Be Brave
Savvy Austin company wants women to be brave about money
Like many recent grads, Austinite Kara Perez struggled with student loans and frustrating career prospects. Three years ago, at age 26, Perez had over $25,000 in student loan debt and no idea when or how she’d be able to pay it all off. “I still hadn’t found a full-time job, and I was deeply under-employed, working two really crappy part times,” she says. “I realized that my lack of financial literacy was crippling my adulthood.”
So, she started reading personal finance blogs like Dear Debt, Frugalwoods, and Our Next Life, applying those lessons to her own life. She ate so many leftovers from a part-time catering job that she reduced her grocery bill to $60 a month. She made several smaller loan payments throughout the month to beat interest. By June 2015, she’d made her final payment, even while her income was around $30,000 a year. “Learning about money changed my life for the better,” she says.
Perez knows she’s not the only one who feels ill-equipped to pay off debt and manage her money. “No one’s giving people the tools to be financially literate,” she says. “There’s not financial literacy in schools.”
Inspired by her own financial learning curve and a desire to share what she’s learned, Perez launched Bravely in January. The Austin-based company hosts monthly live events focused on rotating money topics for young women. “I particularly targeted women because there’s a wage gap which gets worse along race and class lines,” Perez says. “More women are going to college, but more women are struggling to find jobs. This is the demographic that not only am I part of but needs the most help.”
Bravely’s inaugural event at the Google Fiber space sold out and featured three local female entrepreneurs (Pei Sim, Owner of The Paper + Craft Pantry; Catelyn Silapachai, owner of The Distillery Market; and photographer Diana Ascarrunz) discussing how they found the money to launch their business.
Perez has also hosted events at other venues in Austin such as the women-owned bar Cheer Up Charlies and the woman-managed Palm Door on Sabine. “I want to highlight other female business owners in town and let them use my platform to get in front of people,” Perez says.

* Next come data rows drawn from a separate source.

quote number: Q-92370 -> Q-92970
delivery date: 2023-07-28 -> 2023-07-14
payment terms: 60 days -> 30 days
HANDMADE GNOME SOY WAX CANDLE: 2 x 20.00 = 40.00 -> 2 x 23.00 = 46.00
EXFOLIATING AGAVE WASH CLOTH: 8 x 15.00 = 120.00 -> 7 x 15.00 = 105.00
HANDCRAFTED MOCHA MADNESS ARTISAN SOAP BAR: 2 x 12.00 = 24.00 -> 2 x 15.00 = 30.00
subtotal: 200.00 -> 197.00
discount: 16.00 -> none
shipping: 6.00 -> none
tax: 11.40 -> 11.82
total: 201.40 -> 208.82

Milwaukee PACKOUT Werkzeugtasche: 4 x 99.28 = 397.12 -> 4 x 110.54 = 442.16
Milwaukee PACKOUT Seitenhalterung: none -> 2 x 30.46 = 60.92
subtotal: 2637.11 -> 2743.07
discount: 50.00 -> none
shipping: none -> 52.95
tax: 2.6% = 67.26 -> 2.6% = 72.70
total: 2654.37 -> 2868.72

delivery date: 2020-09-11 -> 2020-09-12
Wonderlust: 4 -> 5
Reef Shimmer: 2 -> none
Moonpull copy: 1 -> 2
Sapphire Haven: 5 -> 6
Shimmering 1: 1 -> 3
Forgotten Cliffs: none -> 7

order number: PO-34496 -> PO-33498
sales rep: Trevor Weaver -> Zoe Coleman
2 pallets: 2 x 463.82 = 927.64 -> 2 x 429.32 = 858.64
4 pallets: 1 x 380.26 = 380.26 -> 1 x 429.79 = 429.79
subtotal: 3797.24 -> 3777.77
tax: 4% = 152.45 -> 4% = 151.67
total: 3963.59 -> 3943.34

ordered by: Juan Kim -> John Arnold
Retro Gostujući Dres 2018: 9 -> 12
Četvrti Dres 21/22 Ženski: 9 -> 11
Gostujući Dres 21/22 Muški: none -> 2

Shifting locations also means that women in different parts of Austin don’t have to drive far north or far south.
Bravely’s next event is scheduled for September 19 at Purse & Clutch on South Lamar. With the title "Get Your Money Right: Freelance Finances," the session features photographer Chelsea Laine Francis, Collective Blue founder Nina Ho, and wardrobe stylist Cristina Bocanegra answering questions around setting freelance rates, tracking payments, and navigating taxes as a self-employed person. Perez also works as a freelance writer, so she knows firsthand some of the challenges freelancers face.
Money can be an awkward topic, so Bravely events often serve booze courtesy of a beverage sponsor; Mighty Swell sponsors the September event. “Money is very much still a taboo in our society,” Perez says. Money knowledge and transparency are especially important at the low end of the financial spectrum, she adds. “Lower income people need to talk about money,” she says. “It needs to be okay to say to your friends, ‘Hey, I can’t go to ACL because those $400 tickets are a third of my monthly income.’”
Perez hopes that Bravely events will encourage women to break their silence around money and make financial savvier decisions. As her story proves, it’s not how much you make but how you use your money that matters.